Open G-force78 opened 5 days ago
I am also looking for the same information
please check: https://github.com/kijai/ComfyUI-MimicMotionWrapper 14 GB VRAM
Not sure I will survive given how tight it is but there are a number of optimisation opportunities still outstanding. These are the files I have optimised so far. How to share, tried to attach without joy
One way to reduce VRAM usage is to run cfg in seperate batches. Currently, the implementation processes cfg in batches of 2 samples, which can lead to higher peak GPU memory consumption. https://github.com/Tencent/MimicMotion/blob/0af6dab3e2f816717fa56815f1d7a1ba22375050/mimicmotion/pipelines/pipeline_mimicmotion.py#L608 To address this, you can use two forward passes: one normal and one without guidance.
For the 72 frame model, the GPU usage in this case is ~21.1G.
Thank you for the suggestion regarding separate batches for classifier-free guidance. I've implemented this optimization along with a few others, and it has indeed helped reduce VRAM usage during the main processing phase. However, I'm still encountering some challenges:
Memory spike at the end: Even with these optimizations, I'm observing a dramatic increase in memory usage towards the end of the process, particularly during the decoding phase. Video length constraints: I initially attempted a 35-second video, which resulted in an out-of-memory error during decoding. Reducing to 5 seconds at default settings brought memory usage down to about 14GB, but it still spikes near the end, barely avoiding another OOM error. Quality concerns: With the default settings, the output video quality appears to be significantly lower than expected, especially compared to the demo results. Balancing quality and stability: I'm experimenting with higher step counts to improve quality, but this increases the risk of running out of memory at the final stages.
The ability to replicate the demo quality while maintaining stability would be a game-changer for this project. Do you have any insights on how to address the memory spike during decoding or suggestions for settings that might better balance quality and memory usage? I'm particularly interested in understanding how the demo results were achieved and if there are any specific optimizations used for longer, higher-quality outputs.

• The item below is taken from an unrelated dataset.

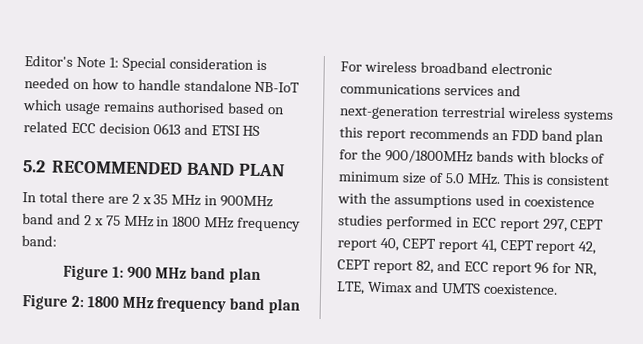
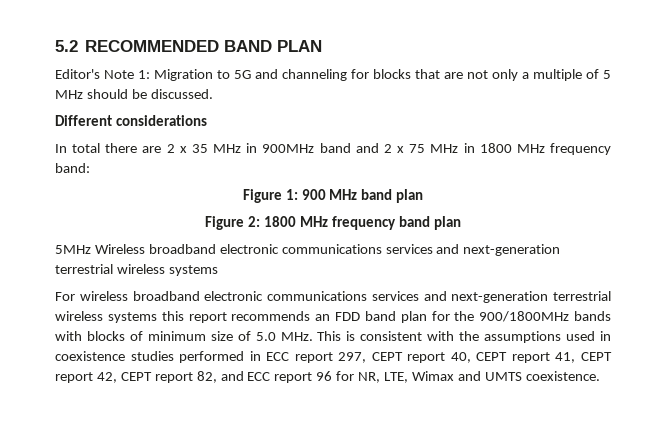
- Editor's Note 1: Special consideration is needed on how to handle standalone NB-IoT which usage remains authorised based on related ECC decision 0613 and ETSI HS
  5.2 RECOMMENDED BAND PLAN
+ Editor's Note 1: Migration to 5G and channeling for blocks that are not only a multiple of 5 MHz should be discussed.
+ Different considerations
+ 5MHz Wireless broadband electronic communications services and next-generation terrestrial wireless systems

For the decoding stage, the vae may consume a lot of memory. Actually, the 35s output video along may use 1024*576*15(fps)*35(s) *3 (RGB) * (4Byte) = 3.6 GB
. The pose latents alone will use 128*72*15*35*320*4*2(cfg) = 12.4 GB
VRAM.
I have several thoughts in to further reduce VRAM:
del pose_latents
with torch.cuda.device(device):
torch.cuda.empty_cache()
Update: I successfully ran the 72-frame model (35s video) on a 4060ti with 16GB VRAM. I plan to submit a pull request shortly.
I assume shorter reference videos for one. How about smaller resolution? Can it go below 576 and 9:16?